Web page edit records:
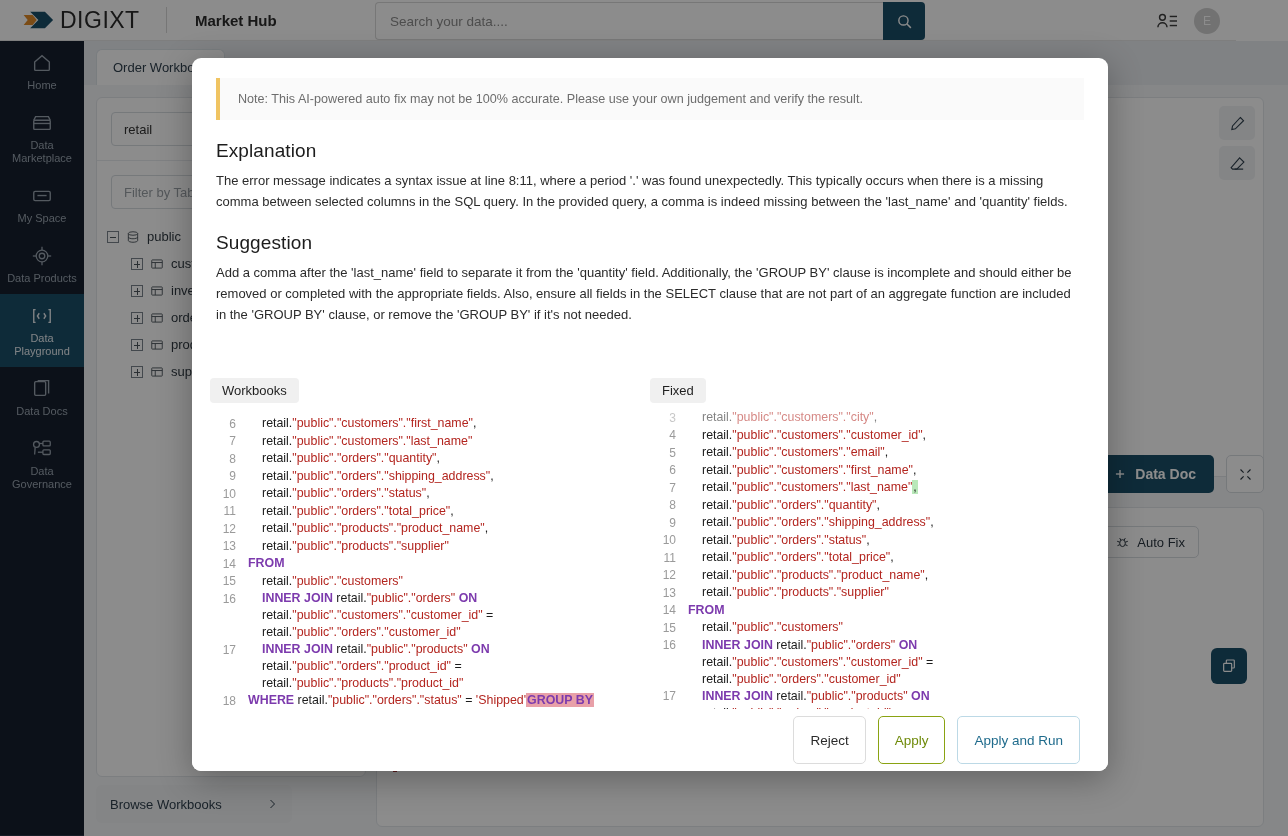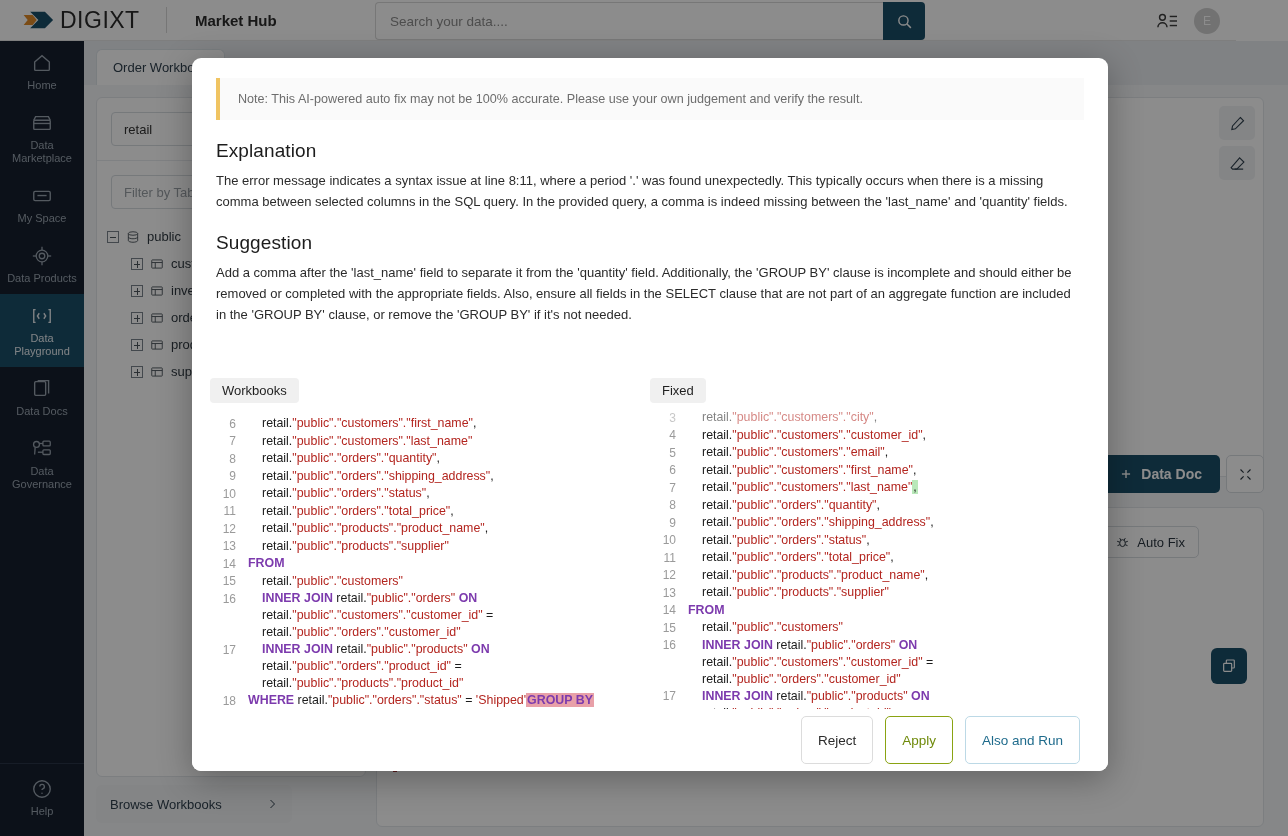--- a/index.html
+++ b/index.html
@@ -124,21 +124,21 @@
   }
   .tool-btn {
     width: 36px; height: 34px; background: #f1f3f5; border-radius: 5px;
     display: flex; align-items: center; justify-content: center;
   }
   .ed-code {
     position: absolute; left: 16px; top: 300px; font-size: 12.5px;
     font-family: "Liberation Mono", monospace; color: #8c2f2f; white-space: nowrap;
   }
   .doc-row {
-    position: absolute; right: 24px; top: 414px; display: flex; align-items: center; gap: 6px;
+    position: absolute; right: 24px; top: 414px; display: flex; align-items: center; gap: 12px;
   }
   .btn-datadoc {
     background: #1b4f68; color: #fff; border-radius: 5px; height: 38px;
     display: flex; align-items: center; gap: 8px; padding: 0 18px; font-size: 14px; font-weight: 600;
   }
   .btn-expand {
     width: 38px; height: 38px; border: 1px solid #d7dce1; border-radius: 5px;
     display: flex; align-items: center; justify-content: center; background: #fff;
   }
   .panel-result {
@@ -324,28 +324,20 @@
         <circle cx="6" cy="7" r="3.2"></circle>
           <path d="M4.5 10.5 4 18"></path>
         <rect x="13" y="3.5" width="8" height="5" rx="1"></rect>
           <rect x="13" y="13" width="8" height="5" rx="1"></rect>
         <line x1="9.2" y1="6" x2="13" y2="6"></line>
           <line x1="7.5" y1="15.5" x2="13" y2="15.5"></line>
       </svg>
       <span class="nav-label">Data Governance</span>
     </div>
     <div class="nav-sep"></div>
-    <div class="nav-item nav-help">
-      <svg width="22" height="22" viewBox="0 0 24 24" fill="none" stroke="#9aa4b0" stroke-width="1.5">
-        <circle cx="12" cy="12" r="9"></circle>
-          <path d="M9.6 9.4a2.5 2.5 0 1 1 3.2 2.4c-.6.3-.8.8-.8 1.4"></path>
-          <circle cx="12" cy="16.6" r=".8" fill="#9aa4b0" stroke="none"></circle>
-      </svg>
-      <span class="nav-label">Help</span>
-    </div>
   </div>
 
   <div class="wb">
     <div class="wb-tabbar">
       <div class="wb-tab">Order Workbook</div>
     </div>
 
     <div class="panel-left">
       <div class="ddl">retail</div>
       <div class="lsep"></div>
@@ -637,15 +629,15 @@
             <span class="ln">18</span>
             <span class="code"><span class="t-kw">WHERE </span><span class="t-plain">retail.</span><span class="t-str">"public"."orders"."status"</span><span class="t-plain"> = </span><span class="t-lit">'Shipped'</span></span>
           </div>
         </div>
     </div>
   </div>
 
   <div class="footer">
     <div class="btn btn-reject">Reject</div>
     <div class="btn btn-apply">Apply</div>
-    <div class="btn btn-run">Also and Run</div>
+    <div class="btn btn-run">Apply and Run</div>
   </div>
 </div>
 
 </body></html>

--

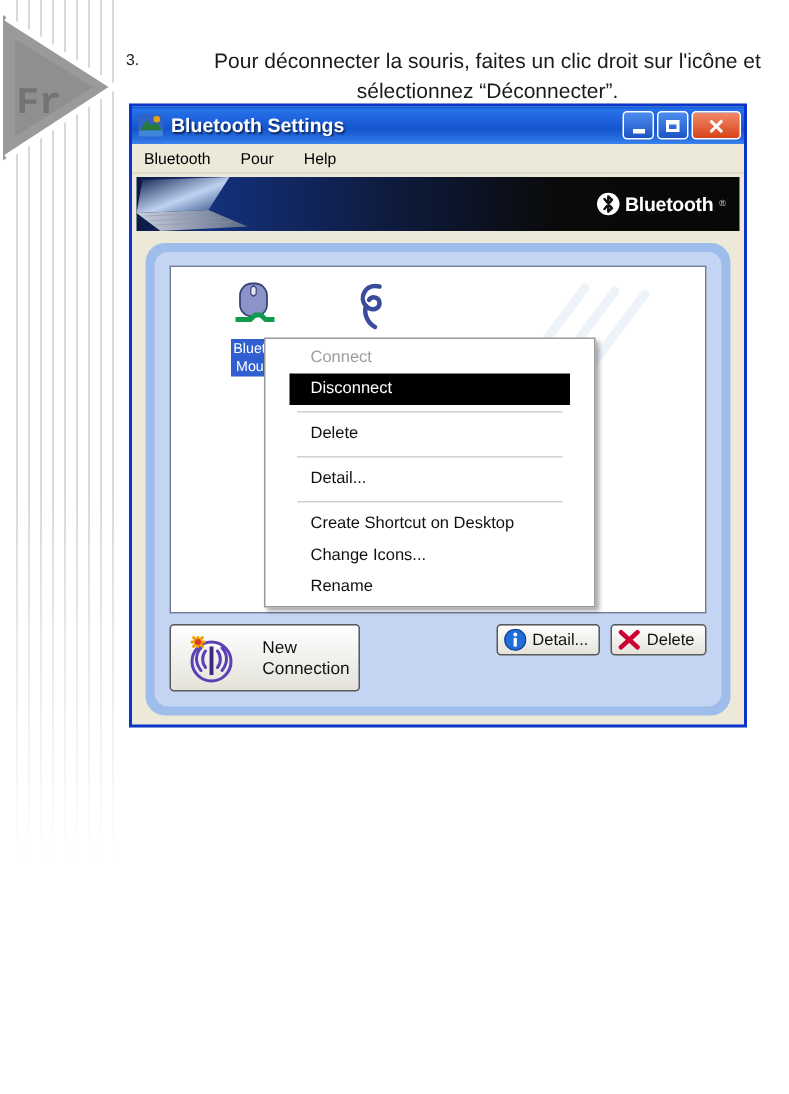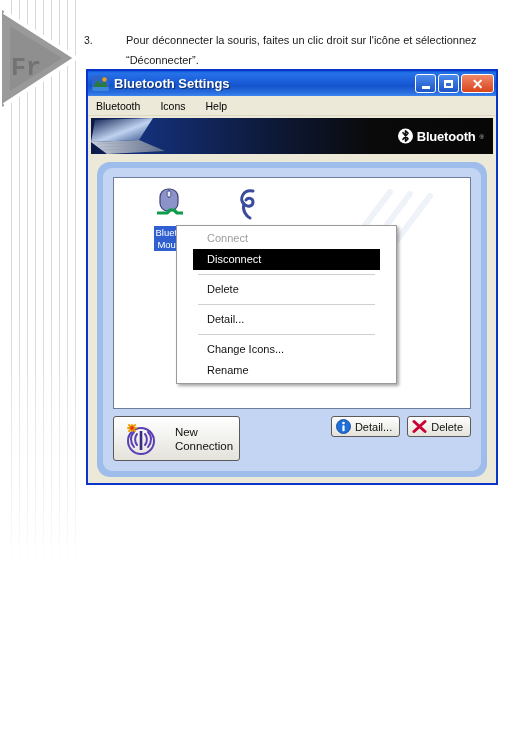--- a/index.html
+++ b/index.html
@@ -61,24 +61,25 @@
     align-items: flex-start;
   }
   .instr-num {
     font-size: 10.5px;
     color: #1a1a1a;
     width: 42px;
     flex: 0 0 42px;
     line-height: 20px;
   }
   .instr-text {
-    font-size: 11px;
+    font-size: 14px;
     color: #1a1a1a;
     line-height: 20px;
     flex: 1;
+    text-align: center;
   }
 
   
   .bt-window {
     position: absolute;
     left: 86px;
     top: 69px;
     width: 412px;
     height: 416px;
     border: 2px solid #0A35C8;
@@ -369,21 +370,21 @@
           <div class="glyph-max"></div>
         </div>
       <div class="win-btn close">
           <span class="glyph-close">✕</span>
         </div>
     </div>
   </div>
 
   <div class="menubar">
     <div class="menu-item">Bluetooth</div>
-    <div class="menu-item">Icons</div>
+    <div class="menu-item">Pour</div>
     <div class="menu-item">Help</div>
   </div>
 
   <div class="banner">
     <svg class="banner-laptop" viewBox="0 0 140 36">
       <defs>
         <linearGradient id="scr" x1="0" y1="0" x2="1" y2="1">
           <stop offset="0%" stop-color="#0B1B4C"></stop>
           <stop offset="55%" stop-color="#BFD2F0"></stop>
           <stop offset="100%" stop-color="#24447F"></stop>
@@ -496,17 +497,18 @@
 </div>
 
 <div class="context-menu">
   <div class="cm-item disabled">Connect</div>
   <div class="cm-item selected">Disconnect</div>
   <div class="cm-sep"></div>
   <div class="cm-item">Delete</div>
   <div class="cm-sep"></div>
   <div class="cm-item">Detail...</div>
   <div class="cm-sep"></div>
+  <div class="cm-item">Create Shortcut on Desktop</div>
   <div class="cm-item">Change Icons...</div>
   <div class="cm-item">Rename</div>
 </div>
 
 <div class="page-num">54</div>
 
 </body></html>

TASK ITEM: Some lines in the records may hold "glyph"; state how many do, and give no more than that number.

TASK SOLUTION: 2